5. Log Access and Use
- Log data must be initially analyzed as closely as possible in real time.
- Access to log management systems must be recorded and limited to individuals with a specific need for access to the records. Access to log data must be limited to the specific data sets appropriate for the business need.
- Procedures must exist to manage unusual events. The response must be commensurate with system criticality, data sensitivity, and regulatory requirements.
Compliance
This standard shall take effect upon publication. Compliance is expected with all enterprise policies and standards. Entities may amend its policies and standards at any time; compliance with amended policies and standards is expected.
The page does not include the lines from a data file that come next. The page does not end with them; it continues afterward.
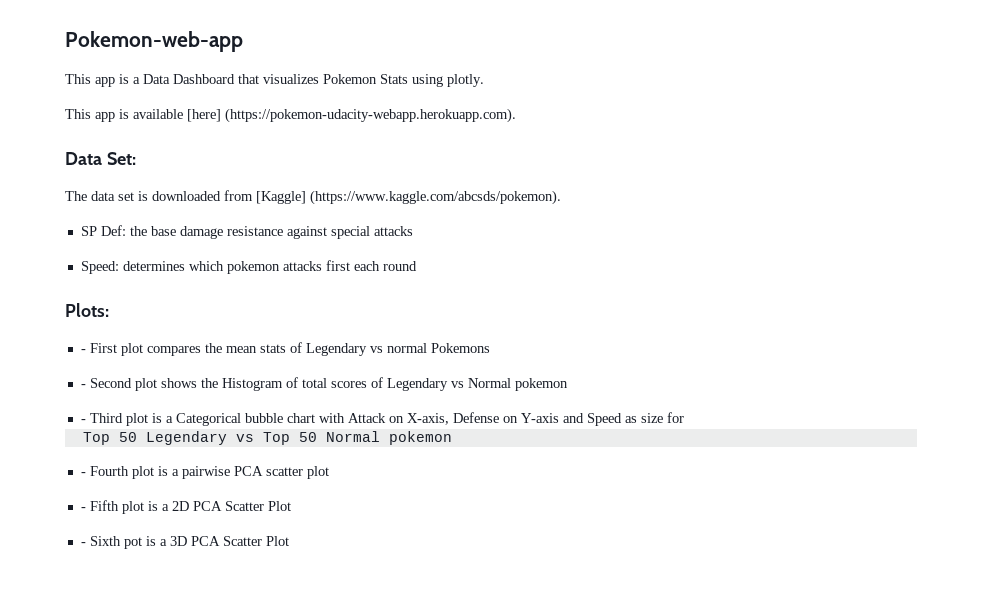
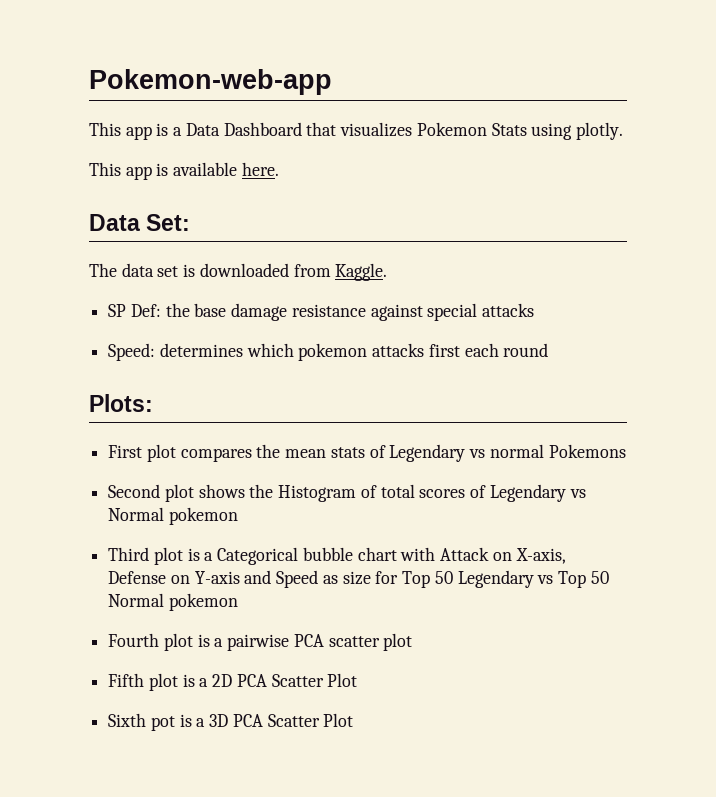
[187,108,516,123] [here] (https://pokemon-udacity-webapp.herokuapp.com). -> [241,162,279,176] here.
[256,190,561,205] [Kaggle] (https://www.kaggle.com/abcsds/pokemon). -> [335,263,388,281] Kaggle.
[80,349,86,353] - -> (153, 403) none
[80,384,86,388] - -> (626, 451) none
[80,419,86,423] - -> (238, 516) none
(684, 417) // -> (399, 577) none
[80,472,86,476] - -> (238, 602) none
[80,507,86,511] - -> (413, 642) none
[80,542,86,546] - -> (358, 680) none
If compliance with this standard is not feasible or technically possible, or if deviation from this policy is necessary to support a business function, entities shall request an exception through the Chief Information Security Officer’s exception process.
Related Documents
NIST Special Publication 800-92, Guide to Computer Security Log Management
An index of approved SPC-IS policies can be found on the SPC Policies website at http://www.southplainscollege.edu/human_resources/policy_procedure/?%20. The SPC Information Security Program and SPC Information Security User Guide are also available on the Information Technology Services Policies website.
Texas Security Controls Standards Catalog Control Group: AU-1, AU-2, AU-3, AU-4
NIST Function Groups: PR.MA-2, PR.PT-1, DE.AE-3, DE.CM-4, DE.CM-7
Security events that must be logged for all systems include but are not limited to:
Successful and unsuccessful authentication events to include but not limited to:
- system logon/logoff;
- account or user-ID;
- change of password;
- the type of event;
- an indication of success or failure of event;
- the date and time of event; and
- Identification of the source of event such as location, IP addresses terminal ID or other means of identification.
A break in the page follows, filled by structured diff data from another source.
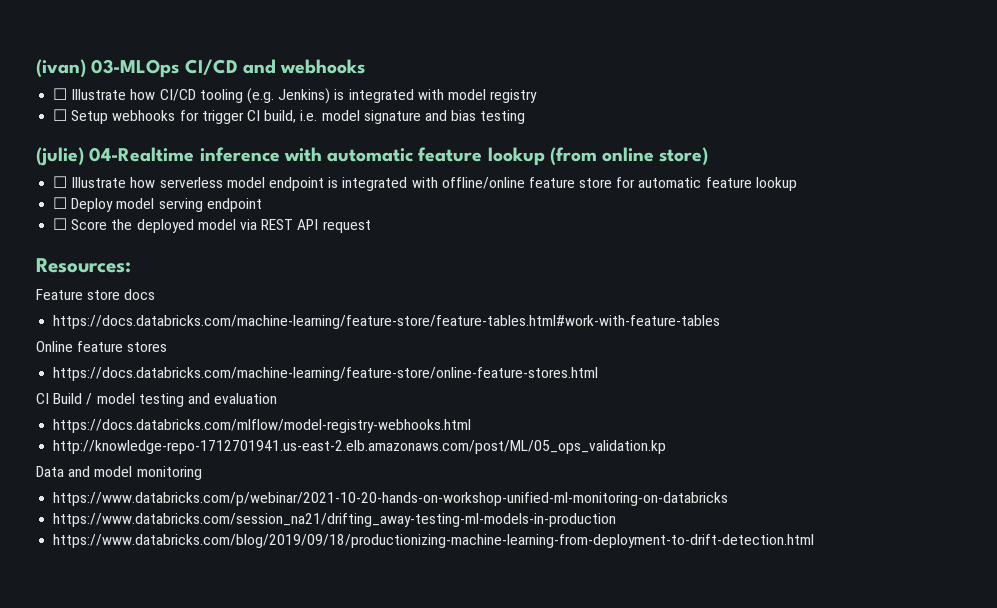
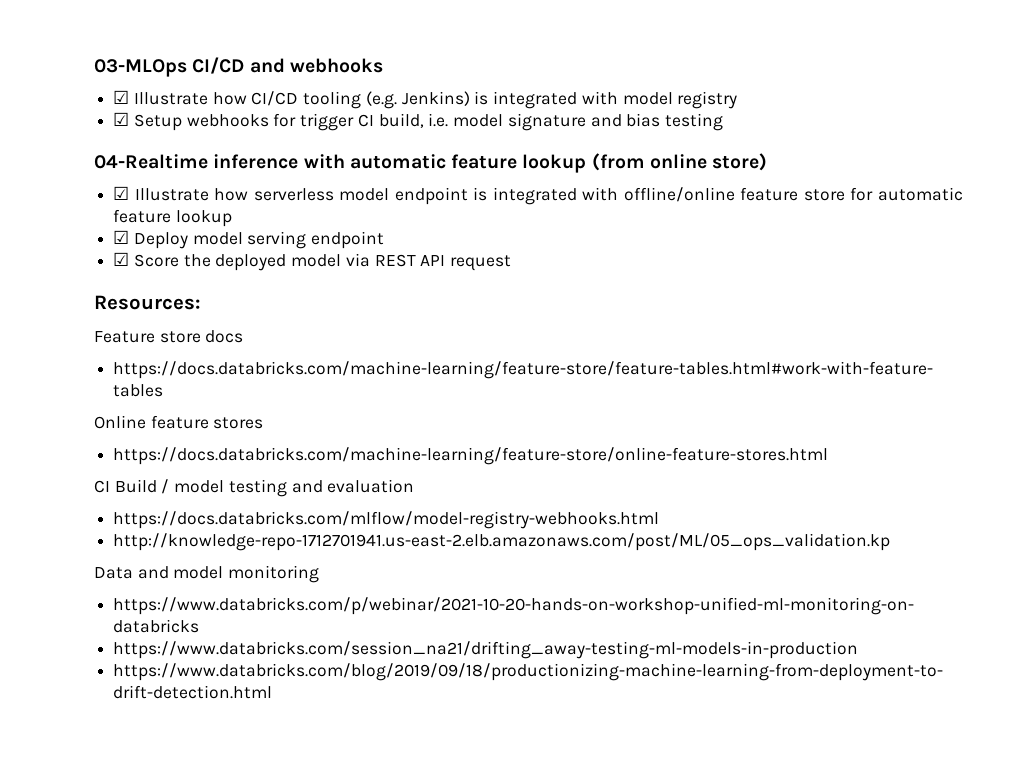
[36,59,86,78] (ivan) -> (94, 68) none
[53,88,68,100] ☐ -> [113,90,130,104] ☑
[53,109,68,121] ☐ -> [113,112,130,126] ☑
[36,147,84,166] (julie) -> (723, 122) none
[53,176,68,188] ☐ -> [113,186,130,200] ☑
[53,197,68,209] ☐ -> [113,230,130,244] ☑
[53,218,68,230] ☐ -> [113,252,130,266] ☑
Unsuccessful resource access events will be logged to include at minimum:
- account or user-ID;
- the type of event;
- an indication of the event;
- the date and time of event;
- the resource; and
- identification of the source of event such as location, IP addresses terminal ID or other means of identification.
Successful and unsuccessful privileged operations including but not limited to:
- use of system privileged accounts;
- system starts and stops;
- hardware attachments and detachments;
- system and network management alerts and errors messages; and
- security events - account/group management and policy changes.
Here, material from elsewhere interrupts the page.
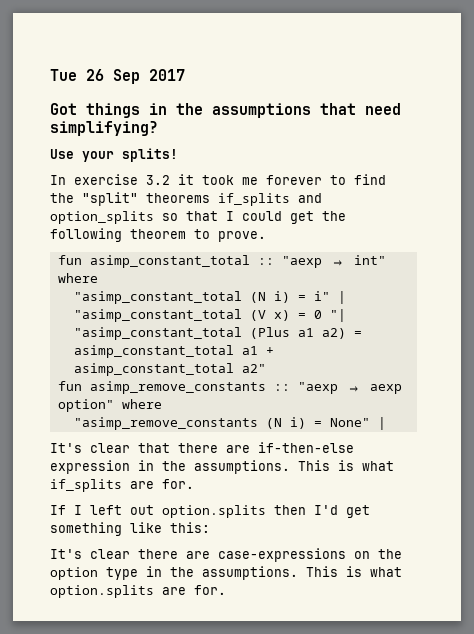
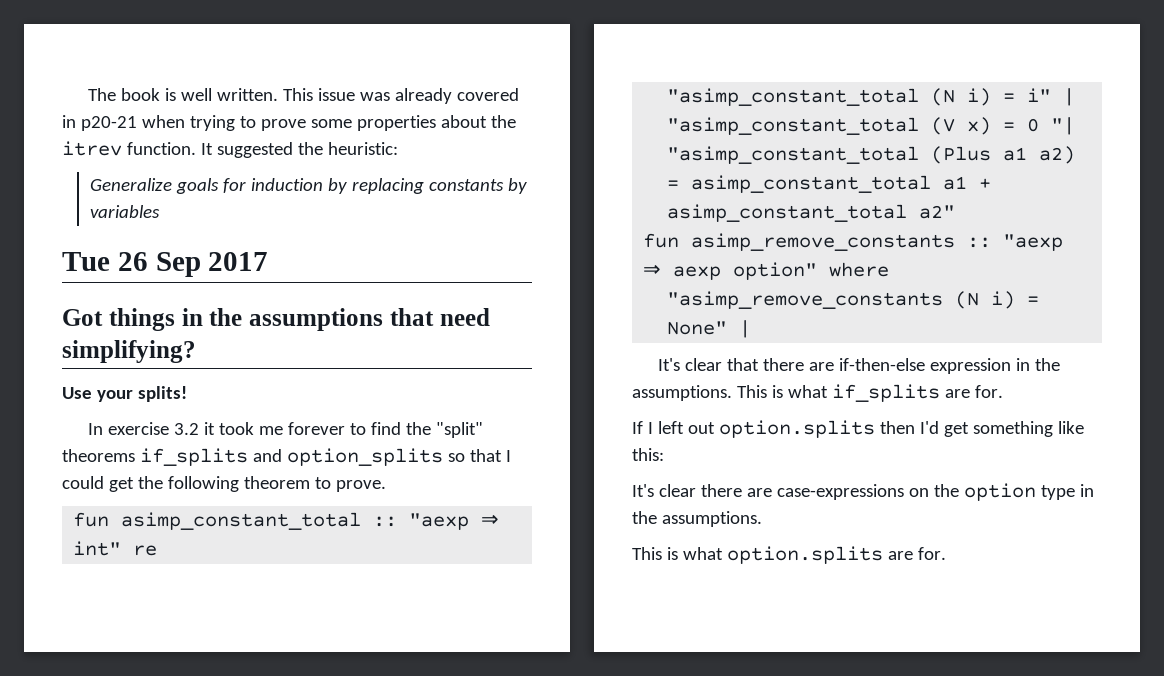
(50, 75) none -> [88,88,520,104] [62,115,516,131] [62,141,398,158] [89,178,527,194] [89,205,160,218] The book is well written. This issue was already covered in p20-21 when trying to prove some properties about the itrev function. It suggested the heuristic: // Generalize goals for induction by replacing constants by variables //
[57,273,98,283] where -> [133,545,158,556] re
(298, 573) none -> (762, 519) //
Successful and unsuccessful access to log files to include but not limited to:
- account or user-ID;
- the type of event;
- an indication of success or failure of event;
- the date and time of event; and
- identification of the source of event such as location, IP address, terminal ID or other means of identification.
Most web servers offer the option to store log files in either the common log format or an extended log format. The extended log format records more information than the common log file format. When technically feasible web servers must use extended log format. The extended log format adds valuable logging information to your log file so you can determine where messages are coming from, who is sending the message and adds information to the log file that would be necessary to trace an attack.
For systems identified as critical based on a risk assessment or systems that have not yet been classified, in addition to the above, successful resource access events will be logged to include at a minimum:
- account or user-ID;
- the type of event;
- an indication of the event;
- the date and time of event;
- the resource; and
- identification of the source of event such as location, IP addresses terminal ID or other means of identification.